_Your assignment:_ Repeat the records below verbatim and include no pictures.

_Change detection data:_
------------------------------------

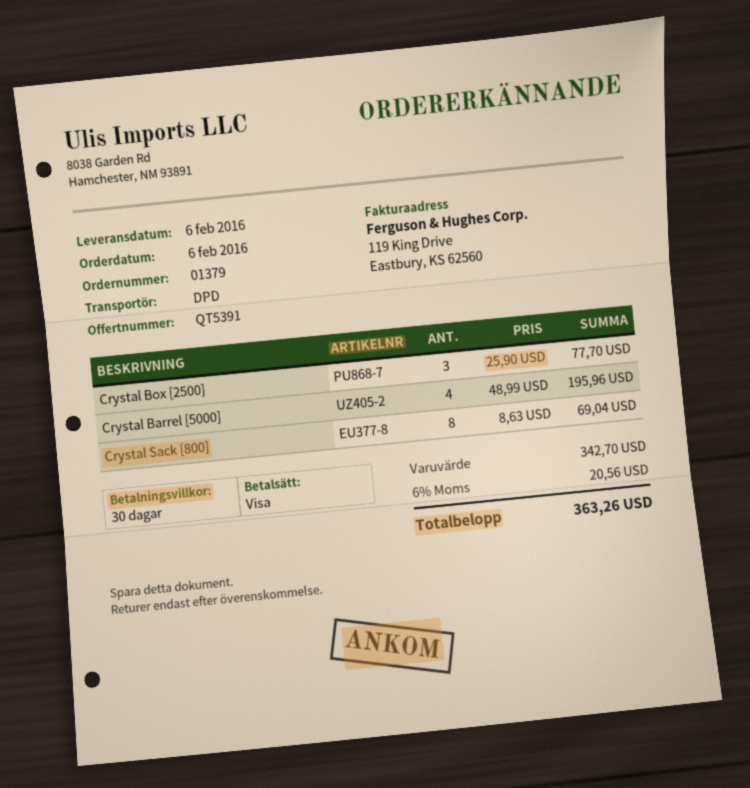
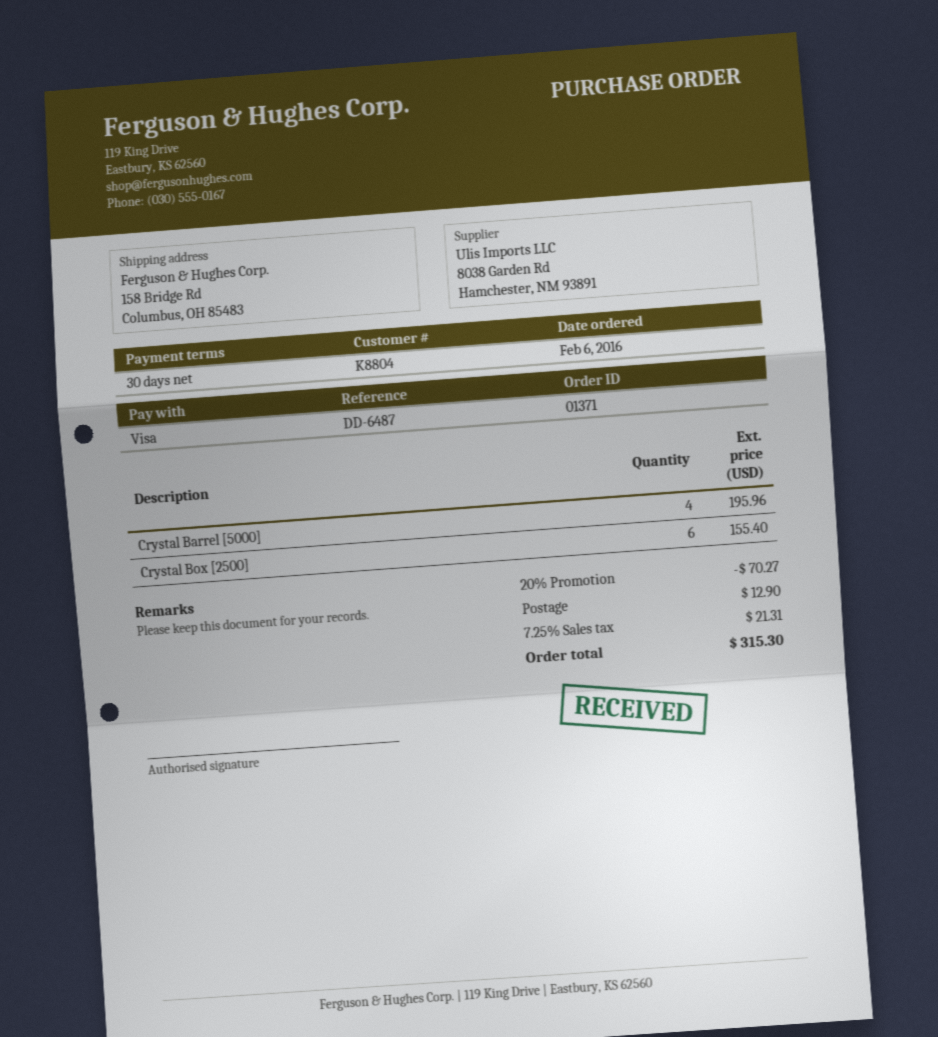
order number: 01379 -> 01371
Crystal Box [2500]: 3 for 77.70 -> 6 for 155.40
Crystal Sack [800]: 8 for 69.04 -> none
discount: none -> 20% = 70.27
shipping: none -> 12.90
tax: 6% = 20.56 -> 7.25% = 21.31
total: 363.26 -> 315.30

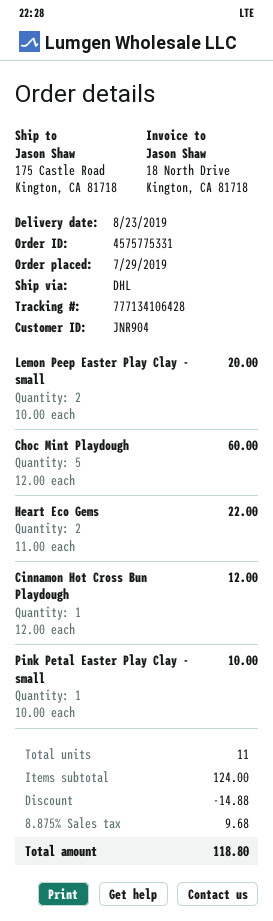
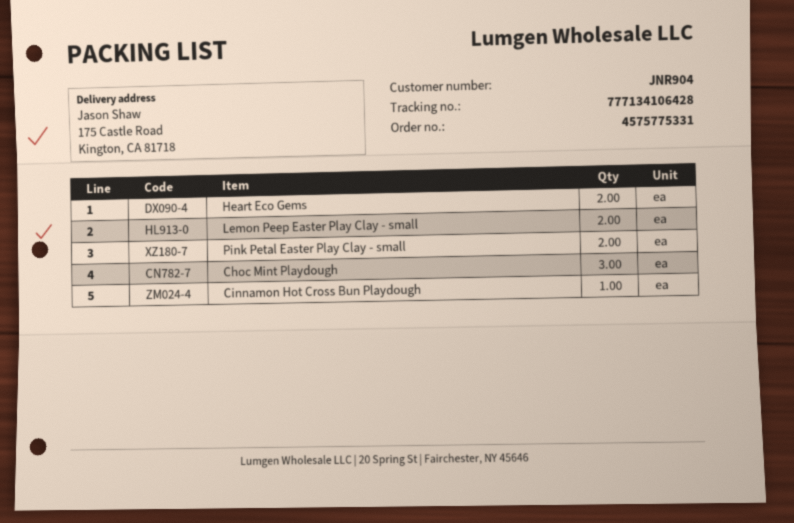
Choc Mint Playdough: 5 -> 3
Pink Petal Easter Play Clay - small: 1 -> 2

------------------------------------

_Reply to the exercise:_
order number: 01379 -> 01371
Crystal Box [2500]: 3 for 77.70 -> 6 for 155.40
Crystal Sack [800]: 8 for 69.04 -> none
discount: none -> 20% = 70.27
shipping: none -> 12.90
tax: 6% = 20.56 -> 7.25% = 21.31
total: 363.26 -> 315.30

Choc Mint Playdough: 5 -> 3
Pink Petal Easter Play Clay - small: 1 -> 2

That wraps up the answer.